たとえば、昨年2017年の総選挙前に安倍首相が『報ステ』に出演したときには、自分勝手な話を延々垂れ流す安倍首相に、MCの富川悠太アナらがせめあぐねるなか、「先日の国連での総理の演説を聞いていましても、対話ではなく圧力ですとか、トランプ大統領と歩調も口調もひとつにするような言葉が相次ぎました。逆に危機を煽ってしまうのではないか、危機を招いてしまうのではないかという不安を覚える方も多いと思いますが」と突っ込み、安倍首相を憮然とさせた。
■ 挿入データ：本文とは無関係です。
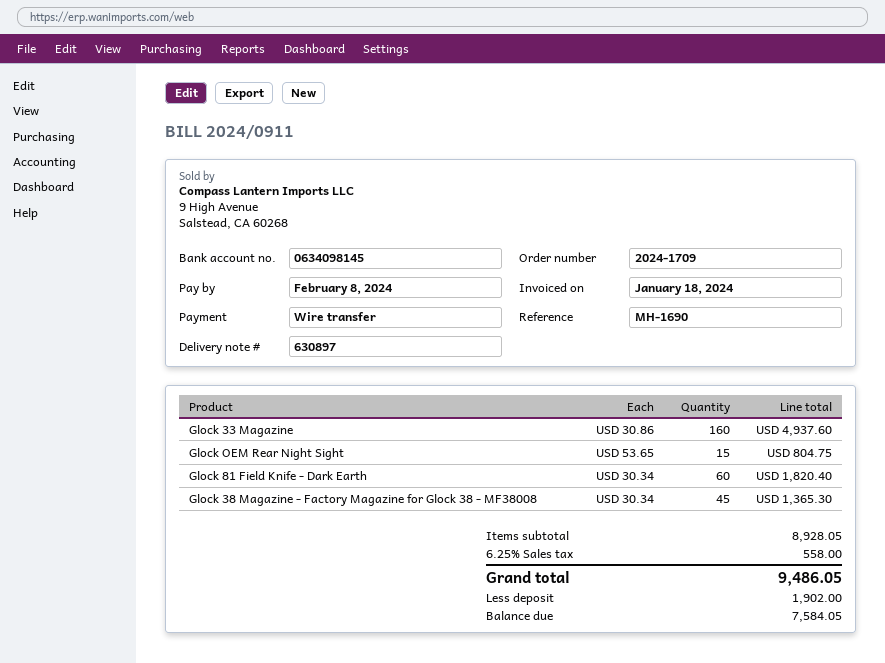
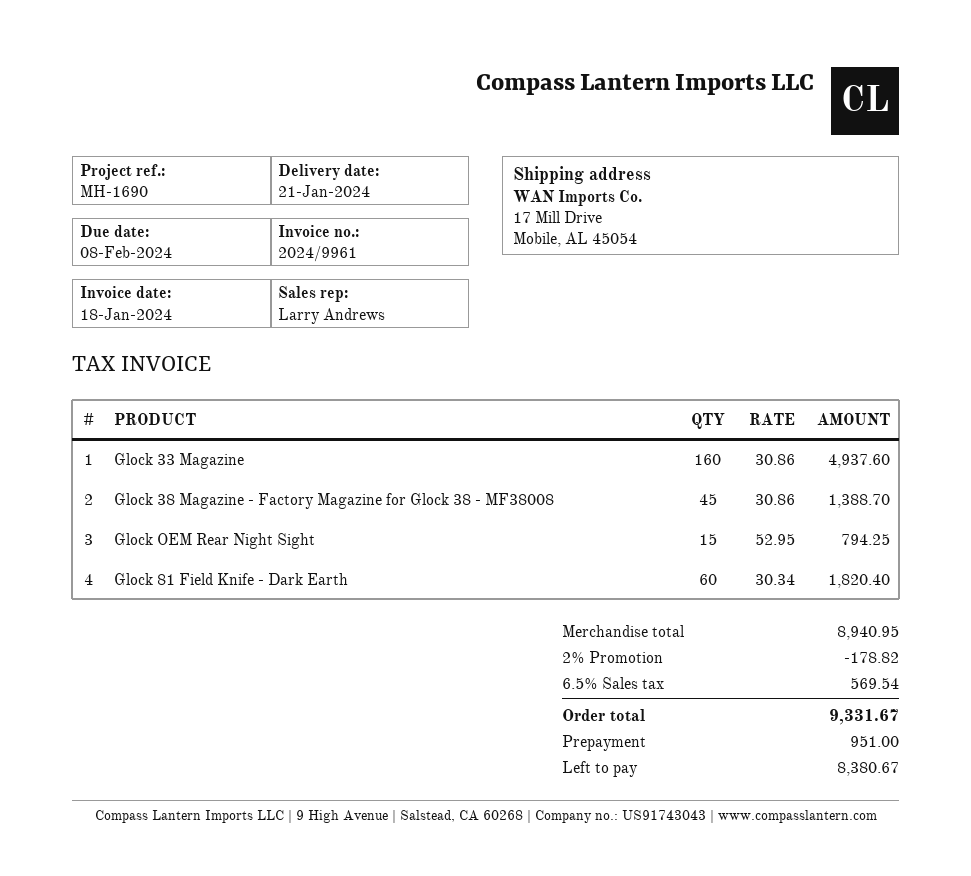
invoice number: 2024/0911 -> 2024/9961
Glock OEM Rear Night Sight: 15 x 53.65 = 804.75 -> 15 x 52.95 = 794.25
Glock 38 Magazine - Factory Magazine for Glock 38 - MF38008: 45 x 30.34 = 1365.30 -> 45 x 30.86 = 1388.70
subtotal: 8928.05 -> 8940.95
discount: none -> 2% = 178.82
tax: 6.25% = 558.00 -> 6.5% = 569.54
total: 9486.05 -> 9331.67
deposit: 1902.00 -> 951.00
balance: 7584.05 -> 8380.67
ほかにも、安倍政権が拒否している核兵器禁止条約や、テレ朝女性記者のセクハラ被害問題、2016年の相模原障害者施設殺傷事件でも存在感を発揮し、一貫して弱者の立場に立った解説や取材を行ってきた。
その小川アナが最後に吐露した「無力感」とは、なんだったのだろうか。28日夜に更新した番組のブログでは、東日本大震災の2011年が自分の原点としたうえで、このように綴っている。
〈でも、無力感に苛まれることは少なくなく。
言葉を飲み込んだ日は、もっと発信できたことがあったのではないかと悩み、
言葉を発すれば、より意義のある一言があったのではとこれまた悩み、
不用意に繰り出した言葉に不意に傷ついている人はいないかと不安を覚え、
試行錯誤は尽きませんでした。〉
「無力感に苛まれる」「言葉を飲み込んだ」という表現からは、本当はもっと踏み込んだ発言をしたかったのに、それができなかったという無念が滲む。周知のとおり『報道ステーション』は、古賀茂明「I am not ABE」事件に代表されるように、安倍官邸や自民党から強い圧力を仕掛けられてきた。そのなかで小川アナに対しても、陰に陽にプレッシャーがかけられていたことは想像に難くない。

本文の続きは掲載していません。